(Records for the exercise)

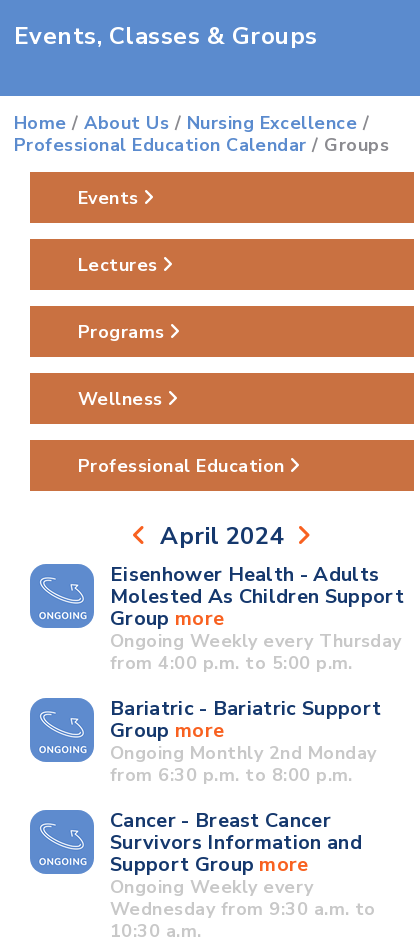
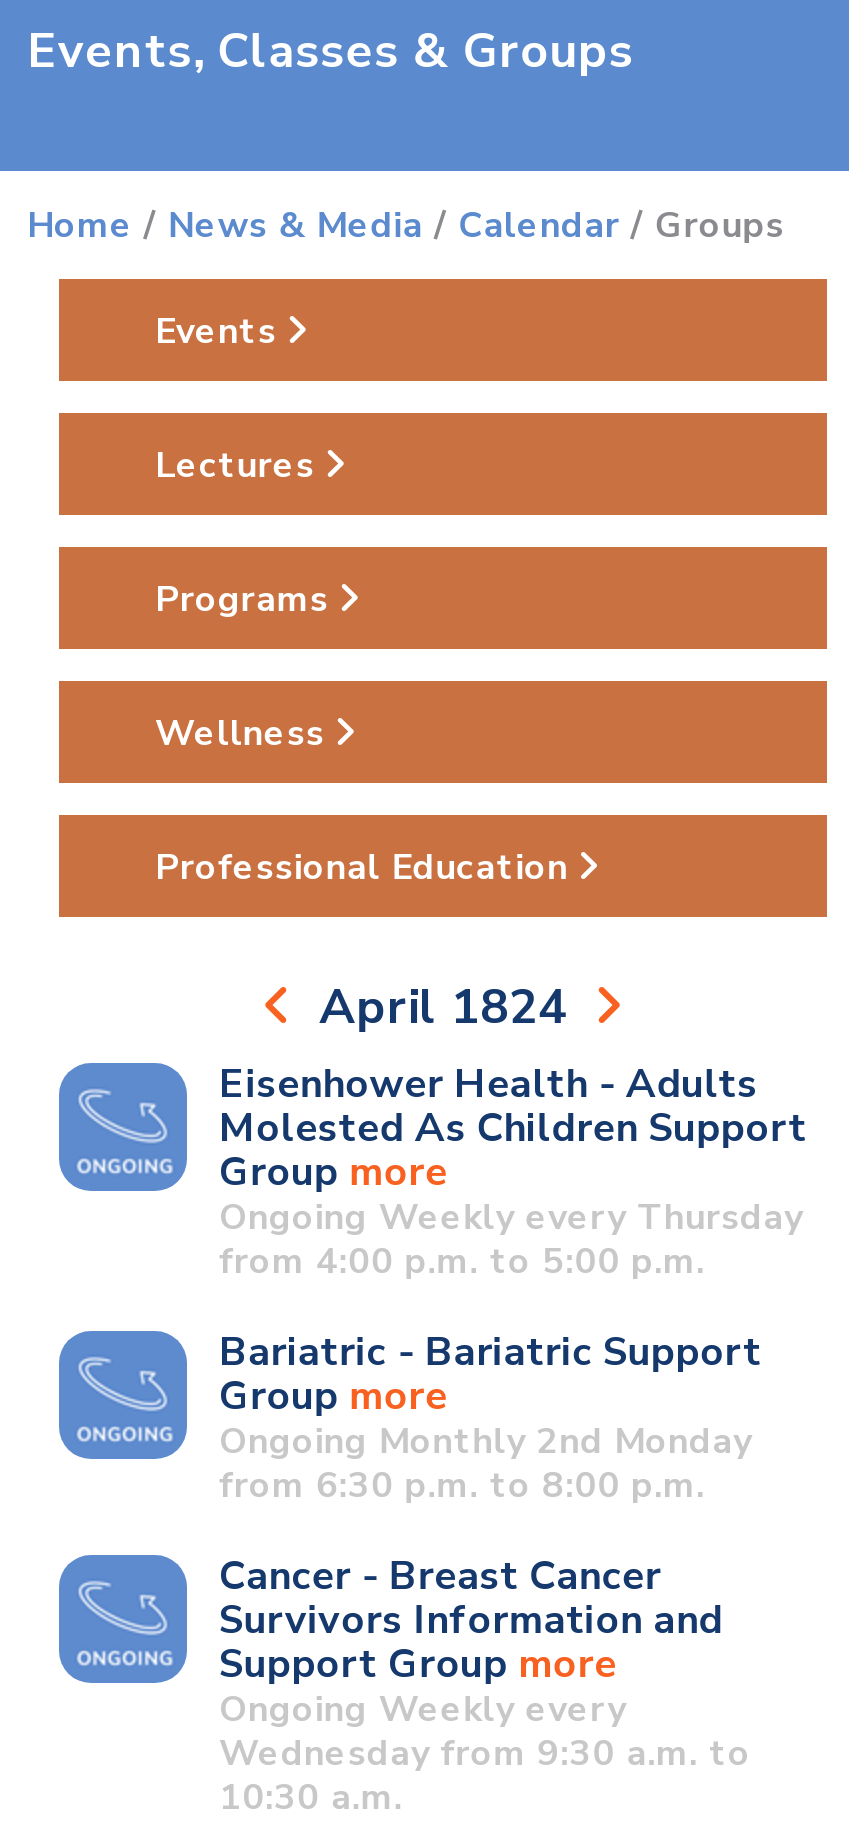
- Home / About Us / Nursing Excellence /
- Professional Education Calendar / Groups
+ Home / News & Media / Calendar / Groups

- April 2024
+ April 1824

(End Records for the exercise)

**Work to complete**
Emit verbatim the lines running from the one with "Media / Calendar / Groups" through the last line of the data, both endpoints inclusive.

**Result for this task**
+ Home / News & Media / Calendar / Groups

- April 2024
+ April 1824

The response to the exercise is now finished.